We're sitting inside of a fog bank, which is a bit of a San Francisco cliche, but is unusual for our neighborhood. We can see the houses across the street, but beyond that, it's a white-out. The mist brings out all of the spiderweb traceries in our garden, which is really dream-like.
It is also the Lunar New Year today, and our neighbors have been setting off firecrackers, which terrifies our kitty Linguine.
The Calla Lily heart, above, is from our garden. Robb actually forgot these were the flowers that I transplanted during the foundation work on our house. I'm still thinking of their location as a temporary one, until I have a better handle on the composition of our garden. But they certainly are pretty.
This was what they looked like when we moved in. In this photo, the plants have pushed through the rusting metal of a discarded window screen. I tend to forget to take "before" pictures of the garden. That's probably because it's so hard to compose an image of an overgrown tangle.

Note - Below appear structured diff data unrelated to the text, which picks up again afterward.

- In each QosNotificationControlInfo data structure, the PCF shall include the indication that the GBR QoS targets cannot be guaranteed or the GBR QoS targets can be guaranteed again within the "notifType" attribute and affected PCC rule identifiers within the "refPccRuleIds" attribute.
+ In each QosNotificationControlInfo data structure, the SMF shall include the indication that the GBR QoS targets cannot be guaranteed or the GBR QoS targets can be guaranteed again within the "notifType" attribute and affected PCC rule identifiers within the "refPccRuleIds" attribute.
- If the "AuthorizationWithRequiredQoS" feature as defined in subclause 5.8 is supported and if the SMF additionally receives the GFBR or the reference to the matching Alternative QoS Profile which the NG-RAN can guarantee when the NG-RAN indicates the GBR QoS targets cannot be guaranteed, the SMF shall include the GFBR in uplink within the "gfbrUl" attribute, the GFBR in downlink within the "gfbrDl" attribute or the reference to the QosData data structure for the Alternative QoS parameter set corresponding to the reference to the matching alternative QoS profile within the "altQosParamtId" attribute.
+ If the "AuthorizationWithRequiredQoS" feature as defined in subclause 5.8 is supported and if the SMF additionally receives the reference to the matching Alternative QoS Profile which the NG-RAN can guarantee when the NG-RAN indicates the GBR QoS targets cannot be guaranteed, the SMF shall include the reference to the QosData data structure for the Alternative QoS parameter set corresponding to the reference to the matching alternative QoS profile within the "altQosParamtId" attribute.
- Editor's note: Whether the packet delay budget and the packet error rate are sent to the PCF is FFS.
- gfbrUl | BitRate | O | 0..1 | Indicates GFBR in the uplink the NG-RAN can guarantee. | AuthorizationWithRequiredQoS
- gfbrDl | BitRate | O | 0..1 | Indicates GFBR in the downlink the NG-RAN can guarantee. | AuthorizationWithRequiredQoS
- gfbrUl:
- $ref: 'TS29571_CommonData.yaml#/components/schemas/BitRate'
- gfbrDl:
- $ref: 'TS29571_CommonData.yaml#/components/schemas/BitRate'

Here are more of the Calla Lilies, just before I dug them up. That concrete wall (other wise known as the rotting foundation of our little house) was going to be demolished, so I had to re-locate my plants.
Here's a detail of some individual plants. I spent quite a long time on the internet, trying to confirm what these were. Calla Lilies are very common garden flowers around here, but it's not so easy to identify anything from a tuber and a few leaves.

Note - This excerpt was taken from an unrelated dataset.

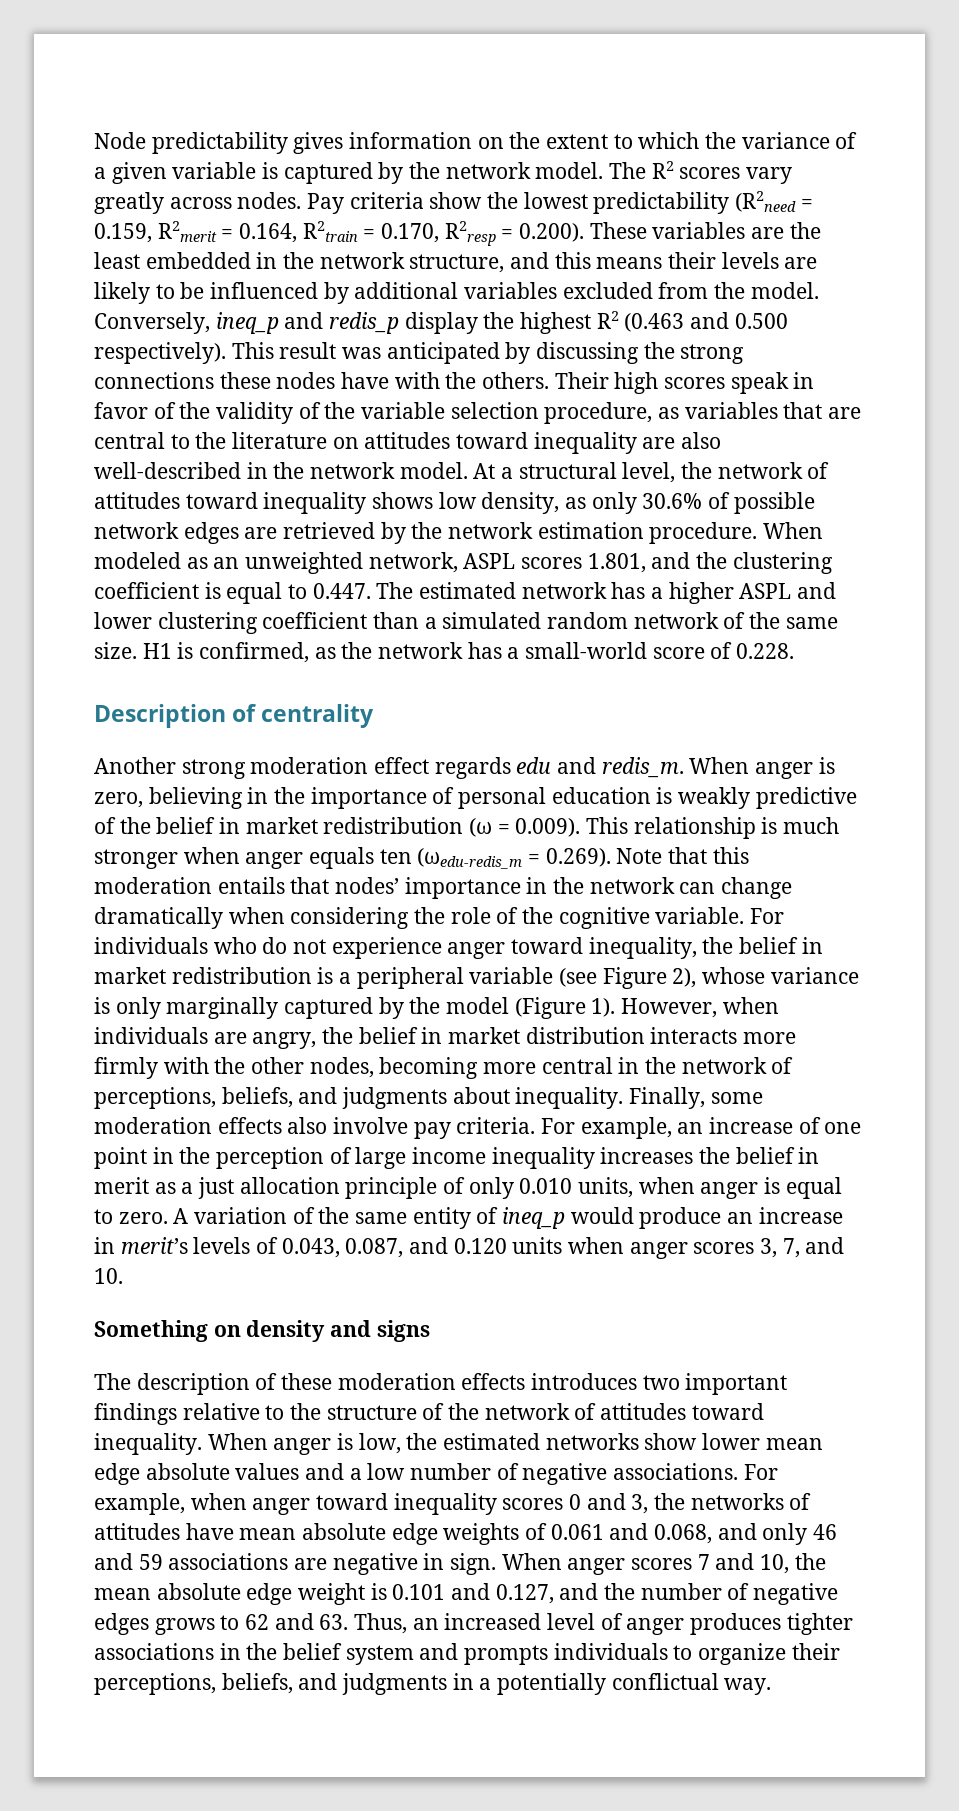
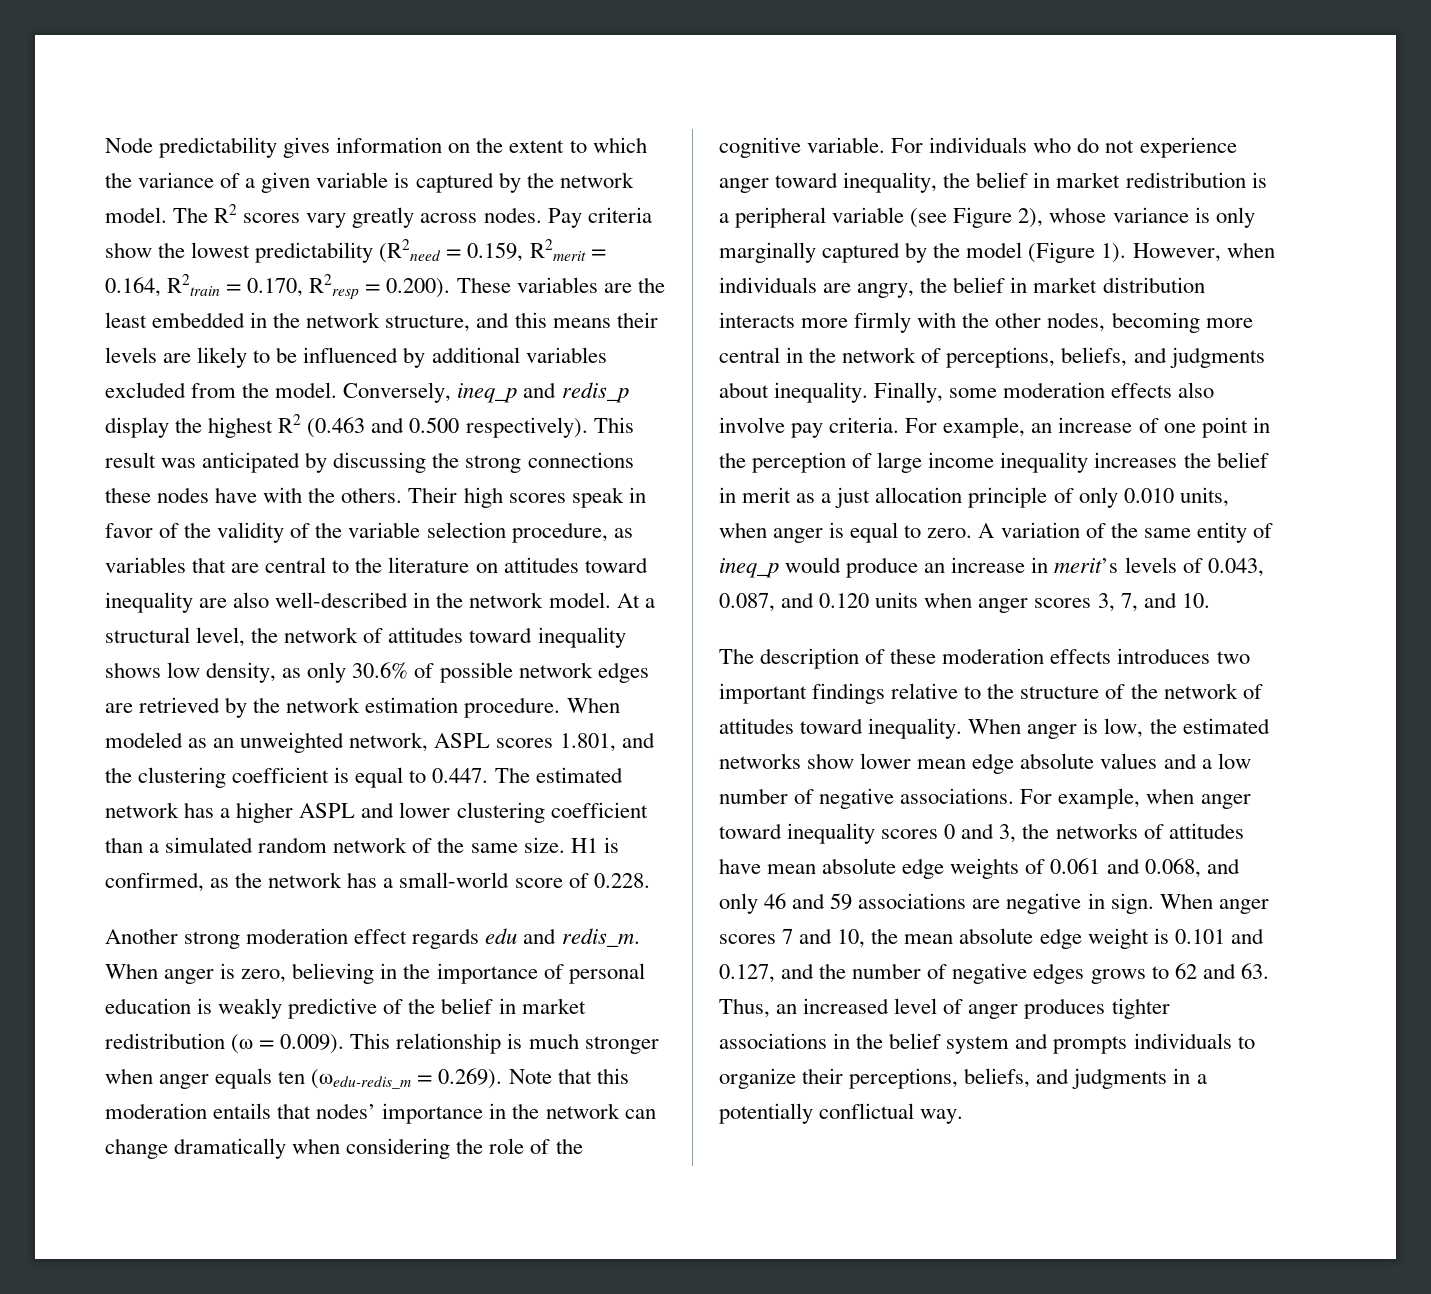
- Description of centrality
- Something on density and signs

I dug out trenches, and laid the plants in neat rows. It was easier than tossing them in the ground higgledy-piggledy.
And this is what they look like, now. It's a tropical wonderland in our February garden.
Our garage looks pretty rough, but you should have seen how bad it looked when we moved in. The contractors tore out the windows (which we didn't ask them to do), and Robb just recently replaced the plastic sheeting that was serving as a window with some lovely salvaged windows.

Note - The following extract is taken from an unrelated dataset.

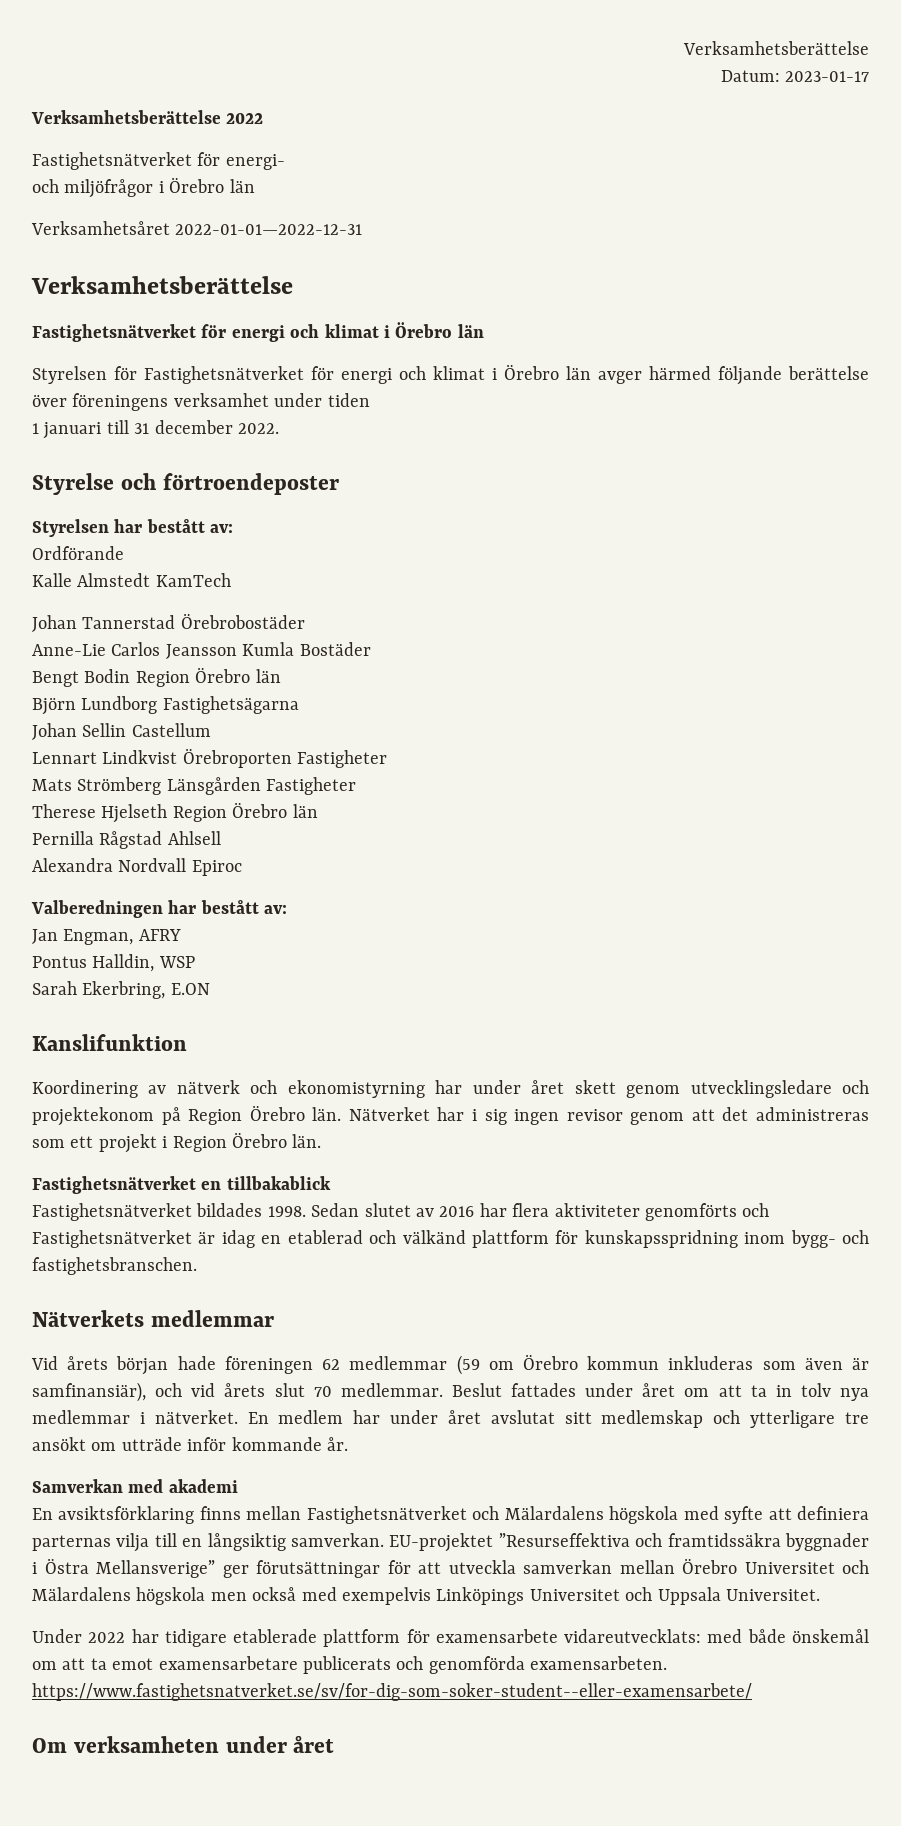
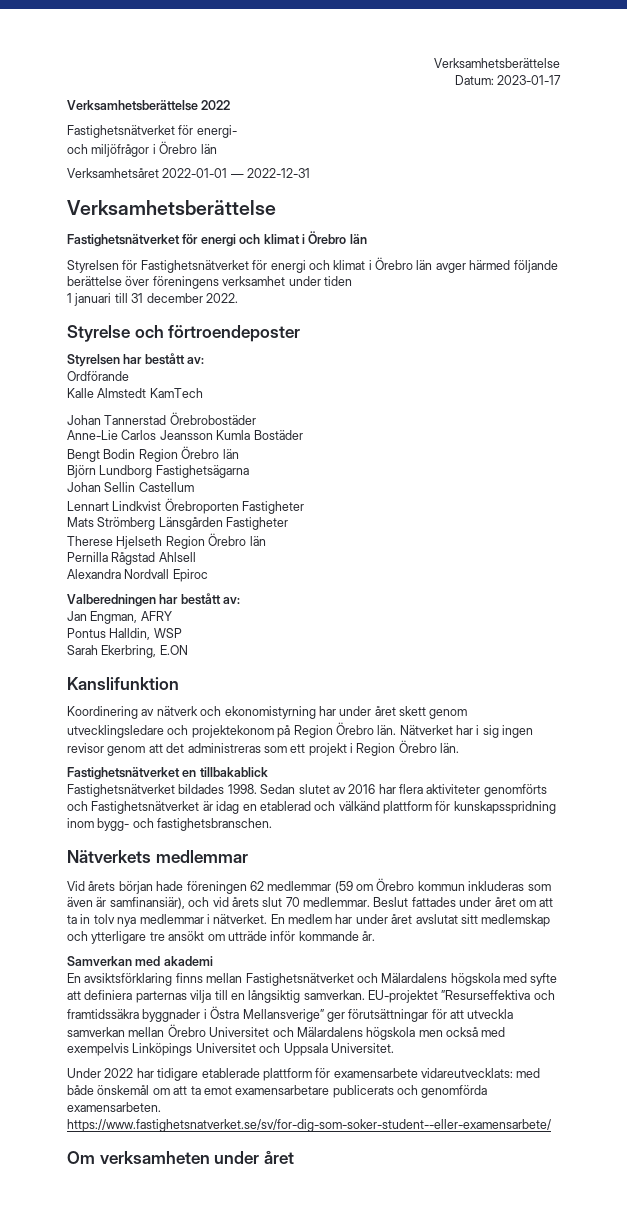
- Verksamhetsåret 2022-01-01—2022-12-31
+ Verksamhetsåret 2022-01-01 — 2022-12-31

Right now, everything is tacked in place. The two outer ones are slated to be casement windows. They're made of redwood, and are unpainted on the insides. Very nice. The center panel is another salvaged window, turned on its side. Robb carries a piece of paper in his wallet, with all the dimensions for the doors and windows we need to replace. We're actually having quite a bit of luck, finding antique doors and windows for our little house. I think we both enjoy the hunt. We stumbled on a little-known source for architectural salvage, and Robb checks in there every few weeks. We're taking a slow approach to restoring our house. We'll do a bit at a time, and eventually it will come together.